The Problems with For-Profit Health Insurance
Mar 5th, 2008 by nick
In a recent court case, a judge awarded $9 million to a woman who had her medical insurance canceled while she was undergoing chemotherapy for cancer. The judge was harshly critical of the insurer, Health Net, saying in part,
“It’s difficult to imagine a policy more reprehensible than tying bonuses to encourage the rescission of health insurance that helps keep the public well and alive”
And,
“Health Net was primarily concerned with and considered its own financial interests and gave little, if any, consideration and concern for the interests of the insured”

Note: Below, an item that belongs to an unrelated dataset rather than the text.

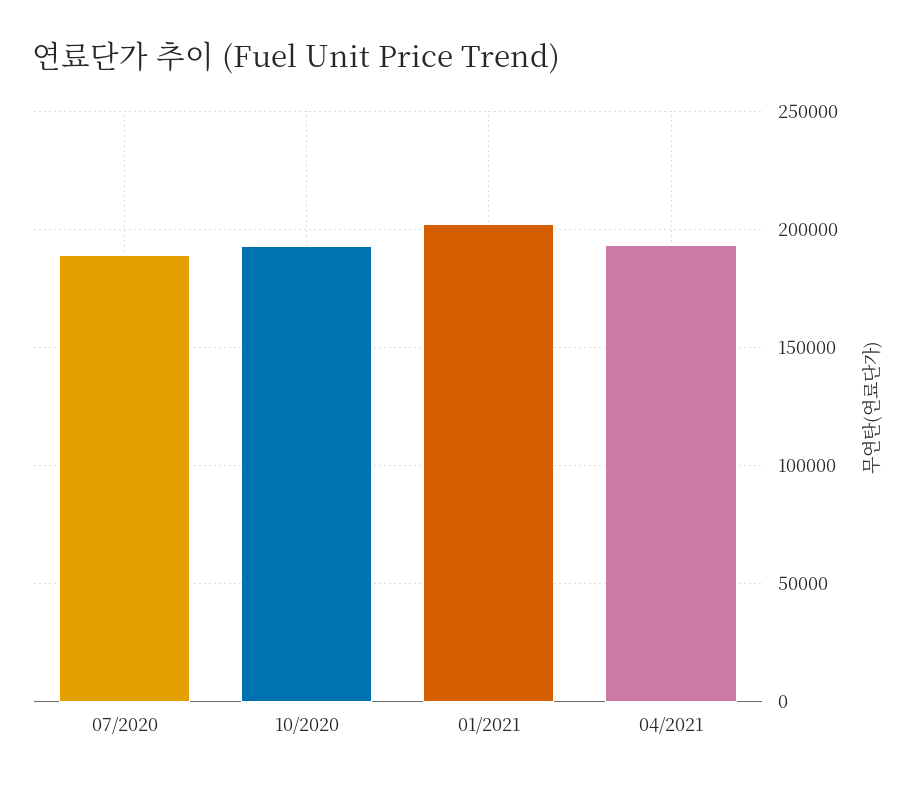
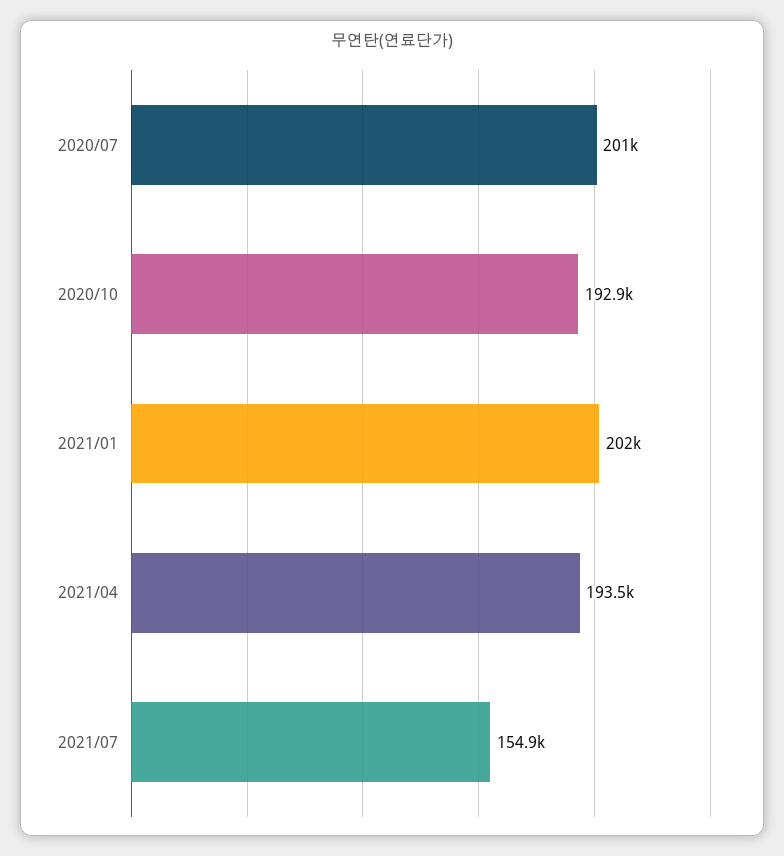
07/2020: 190000 -> 201000
2021/07: none -> 154900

Although I obviously sympathize with the patient, I don’t think Health Net itself is solely to blame. The problem is much more systemic than that. Health Net is a for-profit, publicly traded company. It’s in the business of making money and keeping its stockholders happy, not in “keep[ing] the public well and alive.” The fundamental flaw is the existence of for-profit health insurance companies. Whenever a company’s profit is inversely proportional to the amount of money it pays out for medical care for its customers, it shouldn’t be a big surprise to encounter situations like this one. In order to avoid these situations, we need a single-payer health care plan without the middle-man insurance companies.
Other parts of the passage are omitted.